Although the mother presented a good case for
relocation, ultimately her
application was refused. The reasons for that decision are set out in the
judgment delivered on 30 June
2020. In summary, I was satisfied on the evidence
that there were problems with the mother’s mental health and personality
functioning and that she could not be trusted to facilitate a healthy and
meaningful relationship between each child and her father.
I was satisfied that
it was essential for the wellbeing of the children that they live close enough
to their respective fathers
to spend either equal time or significant and
substantial time with them. This was not only because the children have a right
to
a meaningful relationship with both parents, but also because it was a means
of reducing the risks to which the children would be
exposed if they lived
primarily with their mother and had limited time with their fathers. I ordered
that, if the mother lived anywhere
that made a shared arrangement impracticable,
each child was to live with her father.
- The
mother filed a Notice of Appeal on 27 July 2020. In it, she asks the Full
Court of the Family Court to overturn my decision
and to re-exercise the
discretion to permit her to relocate to City J with the children, to give her
sole parental responsibility
and to permit only professionally supervised time
between the children and their respective fathers in City J. In the alternative,
she seeks orders for her relocation application to be remitted and heard by a
different judge on an expedited basis.
The legal principles
- The
lodging of an appeal does not automatically stay the operation of the appealed
orders.[1] A stay is a discretionary
order and must be determined on the facts of the case. As a general principle,
a successful litigant
should not be “deprived of the fruits of their
litigation”. However, a stay is more likely to be granted where a
refusal would render the appeal nugatory. Matters to be taken into account
in
the exercise of the discretion include the merits of the appeal and the likely
time before the appeal is heard. A stay is not
a parenting order. Accordingly,
the best interests of the children are not the paramount consideration but are,
nevertheless, a
relevant matter to be considered.
Discussion
- The
Family Law Rules 2004 require that the judge who made the order under
appeal hear any application for a
stay.[2] This puts the judge in the
awkward position of having to assess the merits of an appeal against their own
decision. There are 26
grounds of appeal which encompass actual and perceived
bias against the mother, procedural unfairness, unsustainable findings of
fact
and misapplication of the law. Counsel for each of the respondent fathers
submitted that the grounds of appeal lack merit.
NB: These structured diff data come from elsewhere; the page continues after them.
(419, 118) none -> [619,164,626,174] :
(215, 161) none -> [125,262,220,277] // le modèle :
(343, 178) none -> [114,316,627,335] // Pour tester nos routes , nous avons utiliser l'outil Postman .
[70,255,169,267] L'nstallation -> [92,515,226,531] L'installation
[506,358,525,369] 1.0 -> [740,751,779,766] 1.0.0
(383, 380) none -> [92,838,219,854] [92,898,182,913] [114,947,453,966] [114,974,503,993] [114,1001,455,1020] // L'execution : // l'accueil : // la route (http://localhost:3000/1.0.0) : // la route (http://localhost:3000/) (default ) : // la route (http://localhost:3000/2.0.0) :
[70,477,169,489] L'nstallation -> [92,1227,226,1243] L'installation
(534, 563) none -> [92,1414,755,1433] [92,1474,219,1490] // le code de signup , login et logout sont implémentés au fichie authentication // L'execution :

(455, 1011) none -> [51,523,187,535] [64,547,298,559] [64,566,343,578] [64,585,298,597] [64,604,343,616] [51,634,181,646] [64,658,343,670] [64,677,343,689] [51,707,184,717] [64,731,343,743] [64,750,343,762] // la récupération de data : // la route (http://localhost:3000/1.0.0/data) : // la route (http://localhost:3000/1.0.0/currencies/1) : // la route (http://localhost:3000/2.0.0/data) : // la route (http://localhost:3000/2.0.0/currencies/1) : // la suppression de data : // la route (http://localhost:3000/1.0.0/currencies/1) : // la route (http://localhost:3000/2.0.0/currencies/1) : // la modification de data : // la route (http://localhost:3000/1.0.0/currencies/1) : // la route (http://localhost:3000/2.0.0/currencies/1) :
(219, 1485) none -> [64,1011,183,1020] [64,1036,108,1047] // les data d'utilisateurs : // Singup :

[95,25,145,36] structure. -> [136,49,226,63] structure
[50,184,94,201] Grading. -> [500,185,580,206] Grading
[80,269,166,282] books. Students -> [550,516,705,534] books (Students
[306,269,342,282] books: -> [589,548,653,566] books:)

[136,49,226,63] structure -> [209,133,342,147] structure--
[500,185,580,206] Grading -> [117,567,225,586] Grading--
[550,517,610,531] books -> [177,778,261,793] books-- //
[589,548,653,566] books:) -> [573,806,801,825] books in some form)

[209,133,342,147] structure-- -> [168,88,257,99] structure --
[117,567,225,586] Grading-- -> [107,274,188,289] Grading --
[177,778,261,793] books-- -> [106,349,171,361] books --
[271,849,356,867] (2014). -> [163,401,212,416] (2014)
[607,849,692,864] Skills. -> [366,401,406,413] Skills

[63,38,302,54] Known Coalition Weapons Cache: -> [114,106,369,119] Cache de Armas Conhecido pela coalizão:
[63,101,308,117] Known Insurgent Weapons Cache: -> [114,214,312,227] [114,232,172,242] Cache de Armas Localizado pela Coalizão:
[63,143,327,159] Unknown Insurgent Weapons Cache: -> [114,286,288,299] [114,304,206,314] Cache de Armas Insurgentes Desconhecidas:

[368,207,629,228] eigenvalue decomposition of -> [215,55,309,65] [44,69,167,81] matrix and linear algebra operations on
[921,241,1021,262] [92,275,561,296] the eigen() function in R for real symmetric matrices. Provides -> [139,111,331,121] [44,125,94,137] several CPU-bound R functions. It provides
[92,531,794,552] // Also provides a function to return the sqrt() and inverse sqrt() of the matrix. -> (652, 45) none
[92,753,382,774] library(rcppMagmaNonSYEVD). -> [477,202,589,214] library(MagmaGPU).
This is unsurprising, given
they oppose the stay. However, the independent children’s lawyer, who has
an important and independent
statutory function, concurred.
- In
this case, a refusal to grant the stay will not render the mother’s appeal
nugatory. She wishes to relocate to City J with
the children and, if successful
on the appeal, will either be given that opportunity or at least the opportunity
to persuade another
judge that she should be permitted to do so.
- Enquiries
made by my associate indicate that, unless expedited, the appeal is likely to be
heard somewhere between March and June
2021. The mother has applied for
expedition of the appeal but there are no obvious features of the matter which
suggest it is likely
to be expedited ahead of other matters.
- The
granting of the stay would mean the children would continue to live with their
mother in Town R, NSW. Throughout the substantive
proceedings, the mother
repeatedly referred to the unsuitability and undesirability of her and the
children continuing to live in
Town R because of its relative isolation, the
lack of services and facilities for the children and the lack of opportunities
for
the mother to work. All of these issues would be addressed by the mother
moving to Canberra, as she said she would in the event
she was not permitted to
relocate to City J.
- The
mother said she has not moved to Canberra as she has not yet been able to find
accommodation. She referred to evidence she gave
in the trial that she had been
“blacklisted” on TICA, a national tenant database, as a
result of the condition in which she left her premises in Town E in 2017 and for
which,
she said, D’s father was responsible. The mother did not produce
any independent evidence of the blacklisting. It did not
prevent her obtaining
private rental accommodation in City J when she moved there from Town E. I
accept that the TICA issues did
not affect her accommodation in Town R as she
obtained that accommodation through a support service.
- The
mother also referred to evidence she gave in the trial about being unable to
move to Canberra because of outstanding traffic fines
in Canberra, which would
prevent her obtaining an ACT drivers licence. That issue was addressed in the
trial by Mr Solberg offering
to pay the fines (for which the mother said he was
responsible in any event).
- These
issues are examples of various contradictory propositions put by the mother in
the trial, on the one hand saying she would move
to Canberra and, on the other
hand, saying she could not. Her final position was that she would definitely
move to Canberra. I
accept that obtaining accommodation in Canberra may take
time. That was acknowledged in the judgment and specific orders made for
B to
live with her father until the mother moved.
- D
remains living primarily with her mother. A stay of the orders will have no
significant impact on the amount of time she spends
with either parent. The
orders of 30 June 2020 consolidate the time with her father into a single five
day/four night block each
fortnight as opposed to the arrangement under the
interim orders in which she spent six days/four nights with her father spread
over
the fortnight.
- The
major impact of the granting or refusal of the stay will be on B’s living
arrangements. The orders of 30 June 2020 provide
for B to live week-about with
each parent in Canberra (or surrounds). Until the mother relocates to Canberra,
B will live with her
father and spend time with her mother as agreed between the
parties. My assessment was that B’s father, Mr Solberg, was supportive
of
B having a positive relationship with her mother and would facilitate as much
time with her as practicable, depending on where
the mother was living. I
indicated on 7 August 2020 that my expectation was that, if the mother remained
living in Town R, B would
spend every second weekend with her during school
term. I was told that Mr Solberg had, indeed, suggested that arrangement to the
mother which was only complicated by a lack of knowledge about what
restrictions, if any, the mother was subject to, having recently
returned from
Victoria (which was significantly impacted by COVID-19).
- By
consent, B spent the whole of the mid-year school holidays with her father. In
accordance with the orders of 30 June 2020, she
changed schools at the beginning
of term three, which commenced on 20 July 2020. The parents had agreed to B
seeing a child, adolescent
and family psychiatrist, Dr EEE, on referral from
B’s GP in Town R. The father took B to that appointment on 15 July 2020.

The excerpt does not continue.